L’homme qui a avoué le meurtre prescrit de Marie-Thérèse Bonfanti, 36 ans après les faits, n’en a pas fini avec justice. Les enquêteurs le soupçonnent d’être responsable d’autres disparitions.

Il aura fallu 36 ans pour que la disparition de Marie-Thérèse Bonfanti soit élucidée. En mai 2022, Yves Châtain, alors voisin, est arrêté. Il avoue l’avoir tué et enterré son corps. L’affaire, trop ancienne, est prescrite et le suspect demande à être libéré. La justice s’y est opposée, jeudi 10 novembre, le temps d’identifier la dépouille humaine restée près de son domicile. « C’est une excellente nouvelle même si c’est une bataille qui est gagnée, pas encore la guerre», avance Maître Bernard Boulloud, avocat de la famille Bonfanti.

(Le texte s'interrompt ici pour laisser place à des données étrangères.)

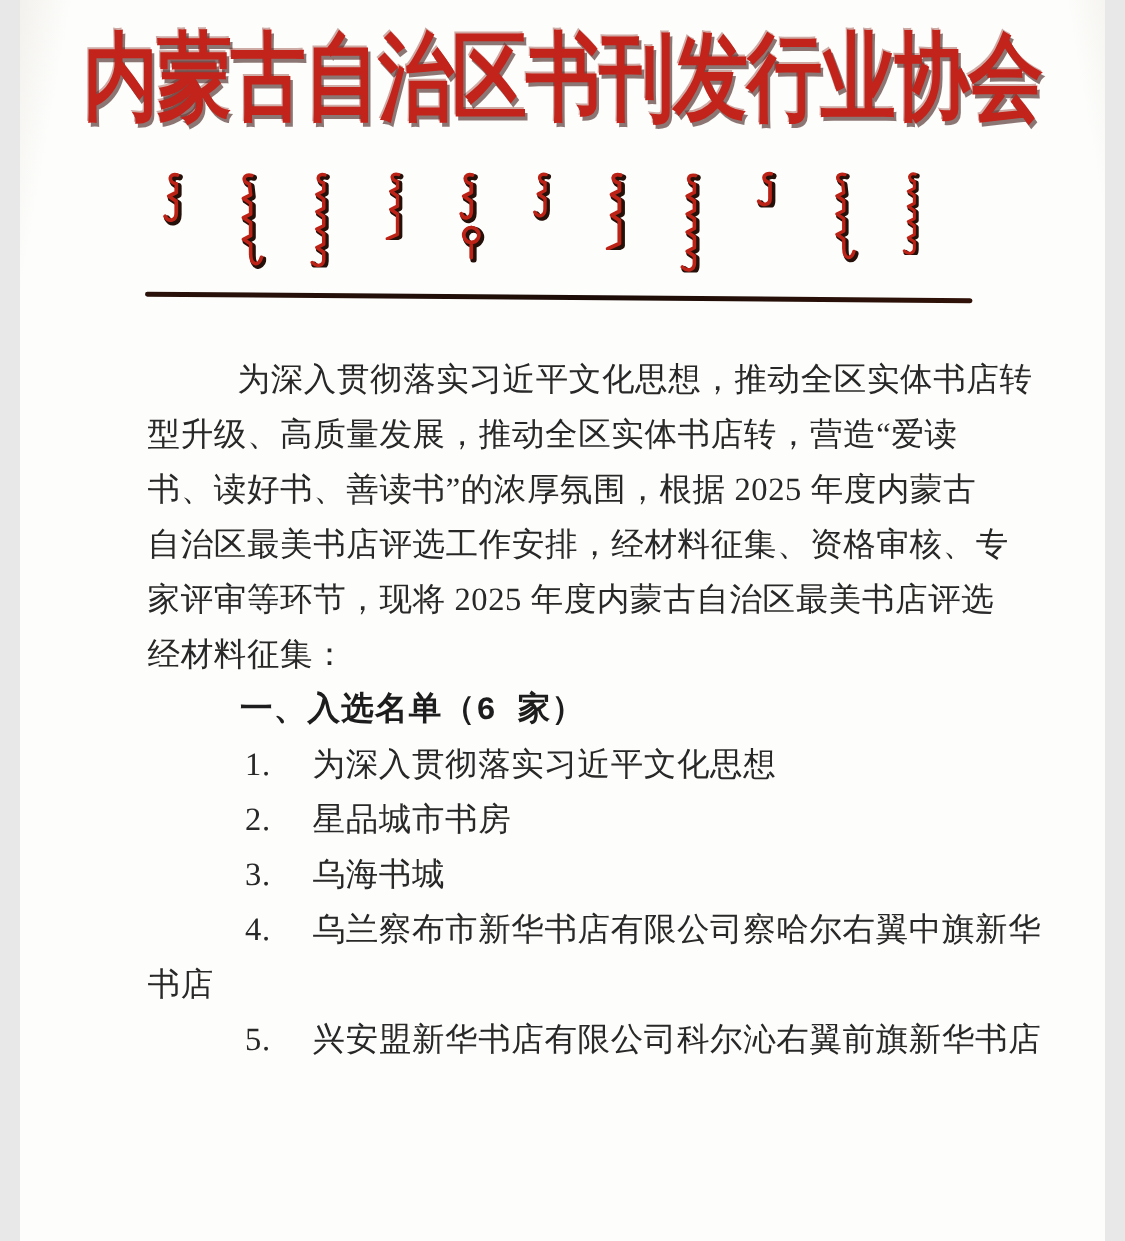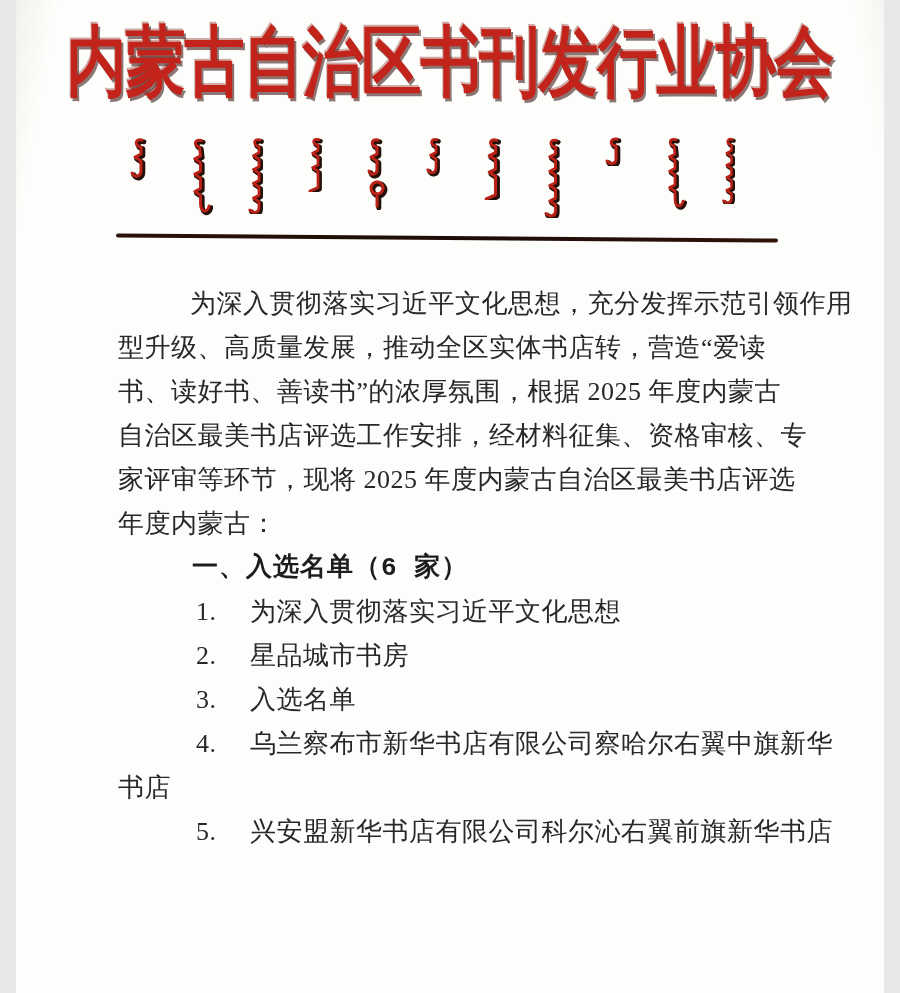--- a/index.html
+++ b/index.html
@@ -145,7 +145,7 @@
 
 
   <main class="doc-body">
-    <div class="bodyline first">为深入贯彻落实习近平文化思想，充分发挥示范引领作用</div>
+    <div class="bodyline first">为深入贯彻落实习近平文化思想，推动全区实体书店转</div>
     <div class="bodyline">型升级、高质量发展，推动全区实体书店转，营造“爱读</div>
     <div class="bodyline">书、读好书、善读书”的浓厚氛围，根据 2025 年度内蒙古</div>
     <div class="bodyline">自治区最美书店评选工作安排，经材料征集、资格审核、专</div>

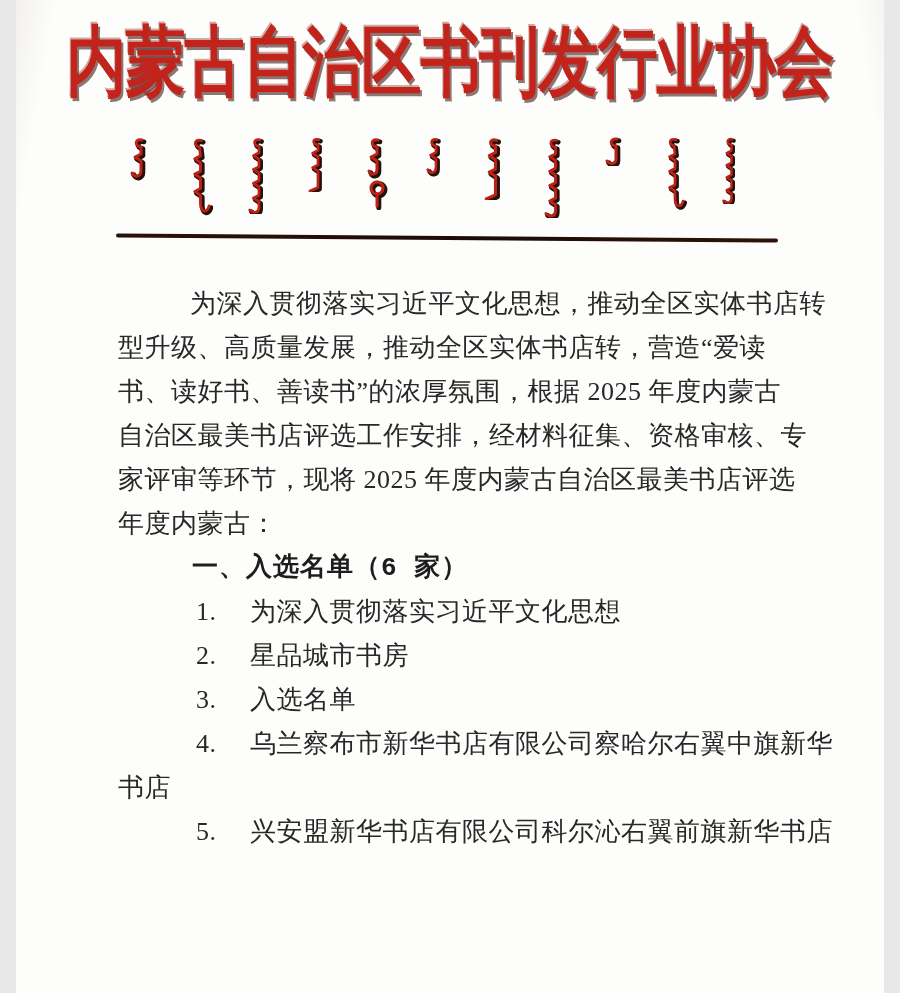--- a/index.html
+++ b/index.html
@@ -150,7 +150,7 @@
     <div class="bodyline">书、读好书、善读书”的浓厚氛围，根据 2025 年度内蒙古</div>
     <div class="bodyline">自治区最美书店评选工作安排，经材料征集、资格审核、专</div>
     <div class="bodyline">家评审等环节，现将 2025 年度内蒙古自治区最美书店评选</div>
-    <div class="bodyline">年度内蒙古：</div>
+    <div class="bodyline">经材料征集：</div>
 
     <div class="bodyline section-heading">一、入选名单（6 家）</div>
 

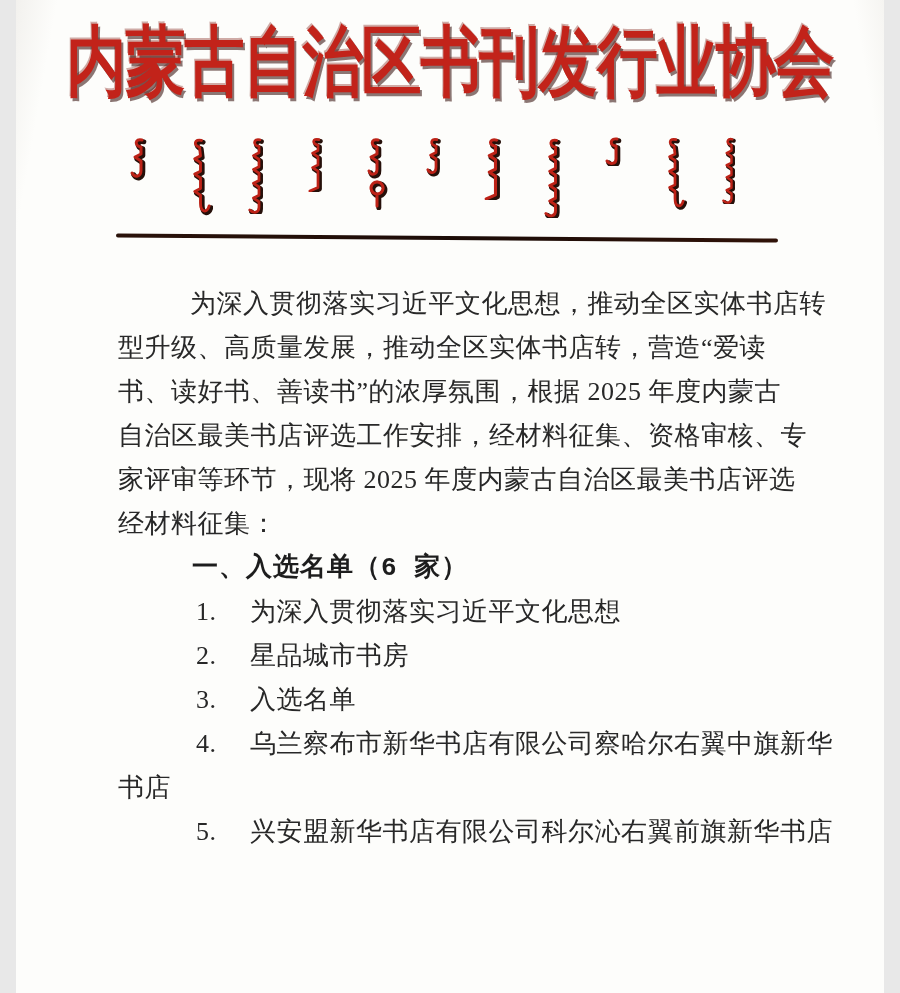--- a/index.html
+++ b/index.html
@@ -161,7 +161,7 @@
       <span class="num">2.</span><span class="item-text">星品城市书房</span>
     </div>
     <div class="bodyline list-row">
-      <span class="num">3.</span><span class="item-text">入选名单</span>
+      <span class="num">3.</span><span class="item-text">乌海书城</span>
     </div>
     <div class="bodyline list-row">
       <span class="num">4.</span><span class="item-text">乌兰察布市新华书店有限公司察哈尔右翼中旗新华</span>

Reste à savoir si Yves Châtain est à l’origine d’autres disparitions. Dans les années 1980, au moins six jeunes femmes ont mystérieusement disparu dans le secteur de Pontcharra (Isère), autour de la cossue maison où vivait le suspect. « Tout le monde désigne Châtain comme étant un acteur potentiel dans ces différents dossiers. Il explique qu’il a des pulsions violentes, et qu’il doit frapper», souligne un ancien commissaire, qui a refait toute l’enquête sur les disparus de Pontcharra. L’avocat des familles des victimes demande l’ouverture d’une nouvelle enquête sur ces disparitions.